Dalla terrazza dell’albergo ho potuto subito ammirare l’acropoli, alla mia sinistra, e, sul largo viale alla mia destra, gli scontri tra manifestanti e polizia riportati in tempo reale su tutti i Tg: una pagina di storia
contemporanea vissuta al cospetto di uno dei maggiori monumenti del mondo antico, una pagina dolorosa di democrazia all’ombra della sua culla.
C’è qualcosa però che non quadra: Atene si presenta come una città pulita e ordinata, bassa criminalità, dispone di mezzi di trasporto pubblico addirittura esagerati come l’elegante metropolitana con pareti in marmo (italiano, dicono) e i tram firmati Pininfarina, il porto del Pireo conferma un’egemonia, nel settore dello shipping, che dura ormai da quasi tremila anni, le linee di navigazione interne sono in utile mentre le aviolinee interne danno punti alla nostra decaduta compagnia di bandiera, l’inglese è la seconda lingua degli operatori commerciali e turistici…
Penso, per contrasto, al decoro urbano di città come Napoli e Palermo (Bari, per sua fortuna, è in controtendenza) dove ragazzi volenterosi improvvisano azioni di guerrilla gardening per supplire alla latitanza di chi sarebbe tenuto (e pagato) per curare strade e giardini pubblici, alle discariche improvvisate ovunque senza più ritegno, alle fallimentari compagnie di navigazione come Tirrenia e Siremar, alla trasandatezza come stile di vita, all’insegnamento obbligatorio della lingua e letteratura siciliana recentemente approvata a Palazzo dei Normanni…
Ad Atene le misure adottate prevedono, tra l’altro, il taglio di 150mila dipendenti pubblici: pare sia solo l’inizio. Chiedo in giro la causa di questo disastro e la risposta è univoca: la corruzione e le false promesse della
politica.
Nello stesso tempo apro le pagine della stampa locale di Palermo e leggo le dichiarazioni del sindaco Cammarata che annuncia soddisfatto che ha finalmente ottenuto da Berlusconi 45 milioni attinti ai fondi Fas per mandare avanti la Gesip, il contenitore del precariato palermitano, per altri nove mesi fino alle prossime elezioni: con un grazie particolare a Schifani, Romano e Alfano che “si sono battuti come leoni” per ottenere tale stanziamento. Ecco un esempio lampante di corruzione e false promesse: utilizzo di fondi pubblici (Fas), ideati per ben altri scopi, in chiave clientelare-elettoralistica, con la scusa delle ragioni di ordine pubblico.

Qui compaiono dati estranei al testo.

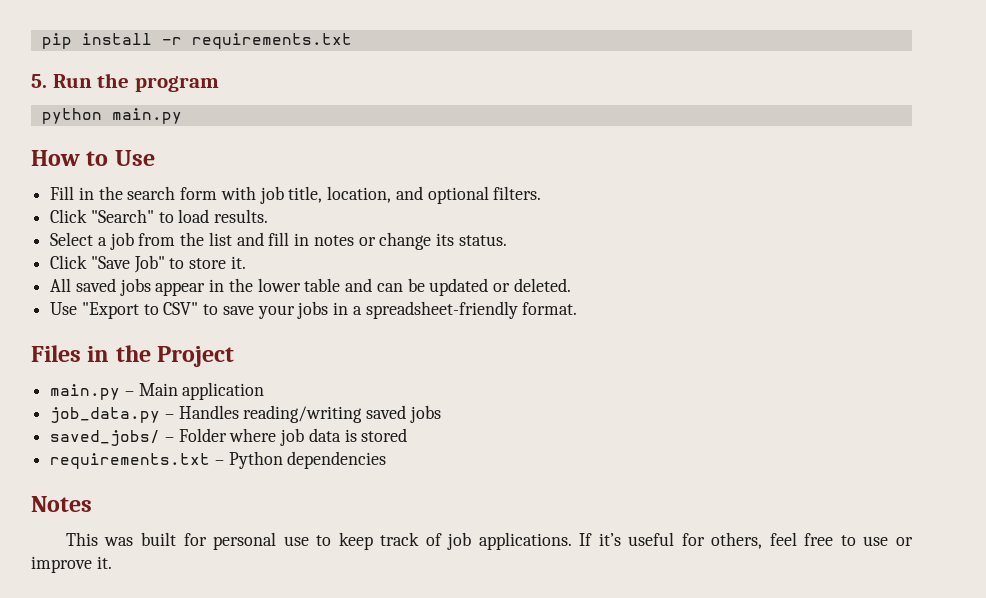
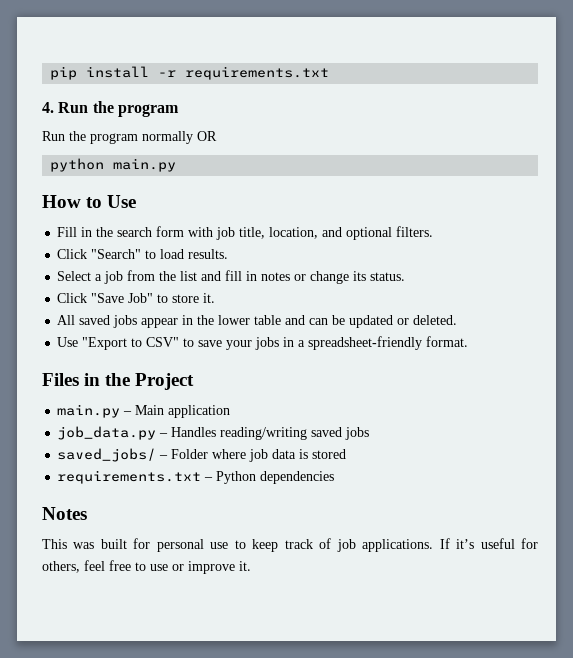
- 5. Run the program
+ 4. Run the program
+ Run the program normally OR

Passeggiando per l’Acropoli non ho bisogno di invocare gli spiriti dei padri della democrazia in cerca di conferme: mi basta ricordare Giorgio Gaber per affermare amaramente che una certa genia di politici siciliani – e non –
rappresentano gli insuperati attori di “quella cosa sporca che ci ostiniamo a chiamare democrazia”.